A Utah County woman who had been missing for more than five months was found unharmed in a tent in Spanish Fork Canyon — because a drone being used to search for her crashed near her camp.

On Nov. 25, the 47-year-old woman’s car was found in a parking lot at the Dry Canyon Trailhead in the Diamond Fork area. Utah County Sheriff’s Office detectives and search and rescue personnel were unable to find anyone in the area, and “telephone information” led them to believe the woman might be in Colorado. Believing the car was abandoned, they impounded it.

According to the sheriff’s office, attempts to locate and contact the woman’s family members since November have been unsuccessful, and her former coworkers were unable to provide any information about where she might be.

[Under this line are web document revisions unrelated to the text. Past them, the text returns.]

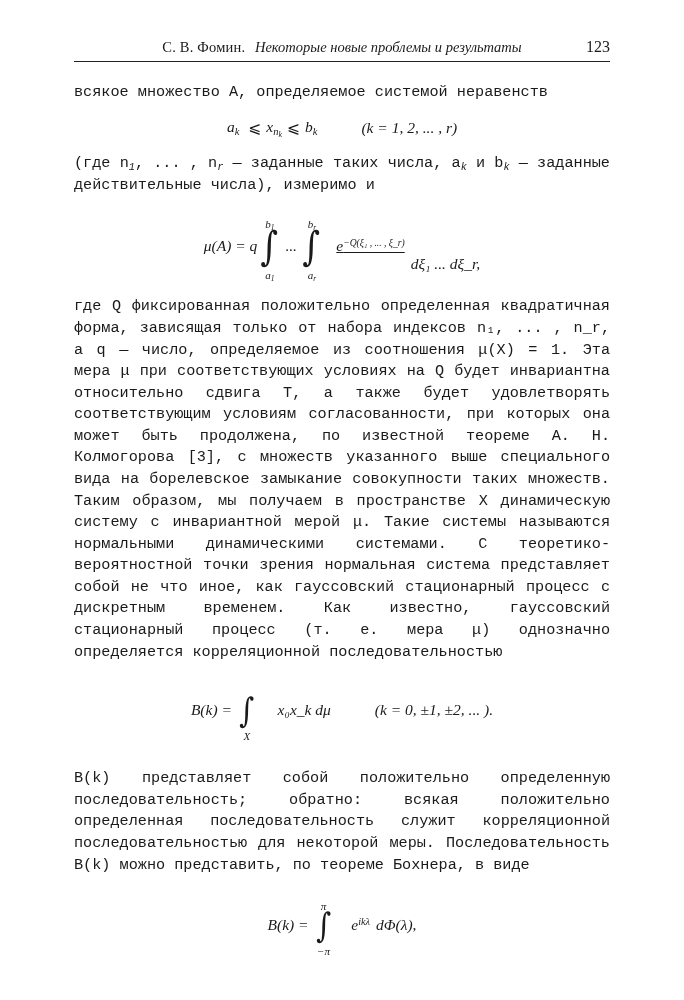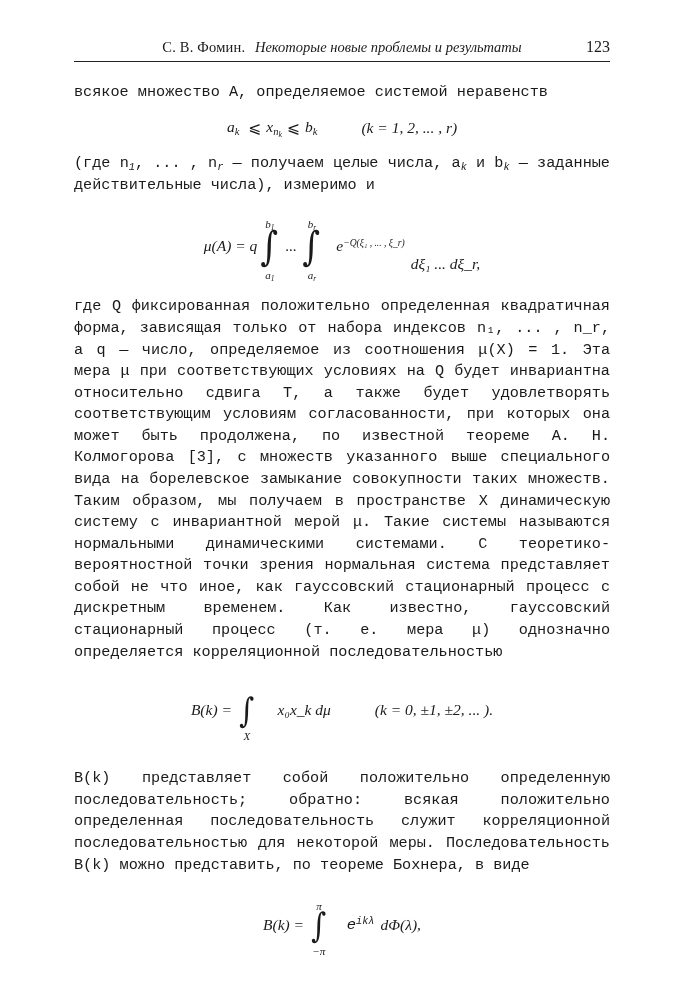--- a/index.html
+++ b/index.html
@@ -151,38 +151,38 @@
         <span style="margin:0 5px;">⩽</span>
         <span class="mathit">
           <span>b</span><sub>k</sub>
         </span>
         <span class="spaceq"></span>
         <span class="mathit">(k = 1, 2, ... , r)</span>
       </span>
     </div>
 
     <p class="para">
-      <span>(где n</span><i><sub>1</sub></i><span>, ... , n</span><i><sub>r</sub></i><span> — получаем целые числа, a</span><i><sub>k</sub></i><span> и b</span><i><sub>k</sub></i><span> — заданные действительные числа), измеримо и</span>
+      <span>(где n</span><i><sub>1</sub></i><span>, ... , n</span><i><sub>r</sub></i><span> — заданные таких числа, a</span><i><sub>k</sub></i><span> и b</span><i><sub>k</sub></i><span> — заданные действительные числа), измеримо и</span>
     </p>
 
     <div class="eq" style="margin-top:18px;margin-bottom:18px;">
       <span class="eqrow">
         <span class="mathit">μ(A) = q</span>
         <span class="intg">
           <span class="lim"><span>b</span><sub>1</sub></span>
           <span class="sign">∫</span>
           <span class="lim"><span>a</span><sub>1</sub></span>
         </span>
         <span class="dots-int">...</span>
         <span class="intg">
           <span class="lim"><span>b</span><sub>r</sub></span>
           <span class="sign">∫</span>
           <span class="lim"><span>a</span><sub>r</sub></span>
         </span>
-        <span class="mathit" style="margin-left:12px;">
+        <span class="mathit" style="margin-left:12px;text-decoration:underline;">
           <span>e</span><sup style="font-size:0.62em">−Q(ξ₁ , ... , ξ_r)</sup>
         </span>
         <span class="mathit" style="margin-left:6px;margin-top:36px;">dξ₁ ... dξ_r,</span>
       </span>
     </div>
 
     <p class="para">где Q     фиксированная положительно определенная квадратичная форма, зависящая только от набора индексов n₁, ... , n_r, а q — число, определяемое из соотношения μ(X) = 1. Эта мера μ при соответствующих условиях на Q будет инвариантна относительно сдвига T, а также будет удовлетворять соответствующим условиям согласованности, при которых она может быть продолжена, по известной теореме А. Н. Колмогорова [3], с множеств указанного выше специального вида на борелевское замыкание совокупности таких множеств. Таким образом, мы получаем в пространстве X динамическую систему с инвариантной мерой μ. Такие системы называются нормальными динамическими системами. С теоретико-вероятностной точки зрения нормальная система представляет собой не что иное, как гауссовский стационарный процесс с дискретным временем. Как известно, гауссовский стационарный процесс (т. е. мера μ) однозначно определяется корреляционной последовательностью</p>
 
     <div class="eq" style="margin-top:18px;margin-bottom:18px;">
       <span class="eqrow">
@@ -203,21 +203,21 @@
     <p class="para">B(k) представляет собой положительно определенную последовательность; обратно: всякая положительно определенная последовательность служит корреляционной последовательностью для некоторой меры. Последовательность B(k) можно представить, по теореме Бохнера, в виде</p>
 
     <div class="eq" style="margin-top:20px;margin-bottom:20px;">
       <span class="eqrow">
         <span class="mathit">B(k) =</span>
         <span class="intg small" style="margin-left:6px;">
           <span class="lim">π</span>
           <span class="sign">∫</span>
           <span class="lim">−π</span>
         </span>
-        <span class="mathit" style="margin-left:17px;font-family:Liberation Mono, monospace;">
+        <span class="mathit" style="margin-left:17px;">
           <span>e</span><sup style="font-size:0.66em">ikλ</sup>
         </span>
         <span class="mathit" style="margin-left:6px;">dΦ(λ),</span>
       </span>
     </div>
 
     <div class="gap-s"></div>
 
 
   </div>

Search and rescue teams returned to the area several times, both on foot and in aircraft, to search for her, without success.

On Sunday afternoon, the sheriff’s search and rescue coordinator returned to the area with members of a nonprofit aerial search organization. The group’s drone crashed “during one of the first passes,” according to police, and when the officer and the pilot set out to search for it, they came across a tent they believed was abandoned — until the woman unzipped it.

Police said she “knowingly chose to remain in the area” since November. She was weak and had lost “a significant amount of weight.” The woman told officers she had a “small amount” of food, “foraged for grass and moss to subsist,” and drank water from a nearby river. She said campers also gave her some food.

The woman was taken to a hospital for a mental health evaluation.